[buug] Seek the Wisdom Of Our Elder Geeks

Zeke Krahlin ezekielk at goct.net
Fri Mar 19 12:59:05 PDT 2010


Quoting Rick Moen <rick at linuxmafia.com>:

> So, be anti-corporate, left-wing, and anti-establishment[3] if that
> makes you happy -- hey, you're in Berkeley, after all -- but don't claim
> that the Elder Geeks predominantly share your political and economic
> views, as I greatly doubt that is so.

That has not been my experience at all, with the "older set", not just  
from whom I've met personally, but also on various Internet discussion  
groups. For the most part, they all tend towers the moderate, and left  
of that. They tend to frown at things "google" and those who see only  
the dollar sign when discussing FS and OSS. I did not say that *all  
elder geeks are that way, just most...I'm sure there are *some on the  
right. But this turn towards conservative views among geeks is more  
recent, and not a phonomenon of the first wave...who are all as old as  
the hills by now.  :P

I don't think I'm at all unreasonable or inaccurate to describe the  
origins of the Free Software and Open Source movement as coming from  
the left, with main influence the Free Speech Movement. I've gone  
through more articles, which have only made me feel that much more  
confident, to describe Mr. Stallman as a political and social  
renegade...in the healthy sense of that phrase. And by extension, the  
entire birth of the personal computer, and explosion of hackers and  
free software:

Quote from [  
http://www.informationdelight.info/encyclopedia/entry/counter-culture ]:

In his essay ''From Satori to Silicon Valley'' (published 1986),  
cultural historian Theodore Roszak made the point that the Apple  
Computer emerged from within the West Coast counterculture. Roszak  
gives a bit of background on the development of the prototype models  
of these original home computers and on the two Steves' ( Steve  
Wozniak and Steve Jobs , the computer's developers) evolution toward  
being businessmen. In fact, a considerable number of early computing  
and networking pioneers – after discovering LSD and roaming the  
campuses of UC Berkeley, Stanford, and MIT in the late 60s and early  
70s – would emerge from this caste of social "misfits" to shape the  
modern world.

--

Quote from [  
http://www.datenteiler.de/translations/anarchy-and-source-code/ ]:

In Hackers, Levy wrote down the history of the hacker culture and the  
hacker ethics at MIT until its temporarily ending in 1984. The whole  
last chapter is concerned with Richard Stallman which Levy considers  
to be the last one of the true hackers. Stallman believes that the  
hacker culture at MIT was an example for a great and anarchistic  
organization that worked perfectly until it was eliminated. Stallman  
took the hacker culture as an example and founded a new community, the  
GNU Project, one important cornerstone of the Free Software Movement....

The new hackers were not really interested in the hacker ethic.  
Stallman had learned in the computer center of the MIT that an  
anarchist Institution was possible.

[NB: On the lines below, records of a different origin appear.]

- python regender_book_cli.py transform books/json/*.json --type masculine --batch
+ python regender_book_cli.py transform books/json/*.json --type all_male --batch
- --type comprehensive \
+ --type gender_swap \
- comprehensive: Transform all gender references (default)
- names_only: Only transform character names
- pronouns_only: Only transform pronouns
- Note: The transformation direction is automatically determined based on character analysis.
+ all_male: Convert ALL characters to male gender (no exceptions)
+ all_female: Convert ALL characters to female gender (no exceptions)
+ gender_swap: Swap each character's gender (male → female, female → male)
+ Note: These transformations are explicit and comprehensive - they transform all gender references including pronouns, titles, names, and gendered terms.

But there was a lack of combatants  
because of the decentralization of the hackers by the home computer.  
In the beginning of the 1980’s Stallman felt like the last adherent of  
a dead movement with anarchistic principles. This movement he wanted  
to revitalize. With the free software movement the hacker culture was  
reborn and Stallman started to free the source code from proprietary  
licenses.

The free software movement with GNU, BSD and Open Source Initiative is  
the radical anarchistic criticism of today’s order of the intellectual  
property, not only in the liberal society of the United States but  
also in the whole globalized world. In contrast to the representatives  
of BSD or the market-economic anarchism of Eric Raymond from the OSI,  
Stallman postulates a corporate anarchism which expresses in relation  
to intellectual property freely adapted from the French anarchist  
Jean-Pierre Proudhon, that property is robbery....

The very thought of leaving markets and the exchange of property  
behind is as inconceivable to many people today as the enclosure and  
privatization of land and labor into property relations must have been  
more than half a millennium ago. (Rifkin 2000, 14)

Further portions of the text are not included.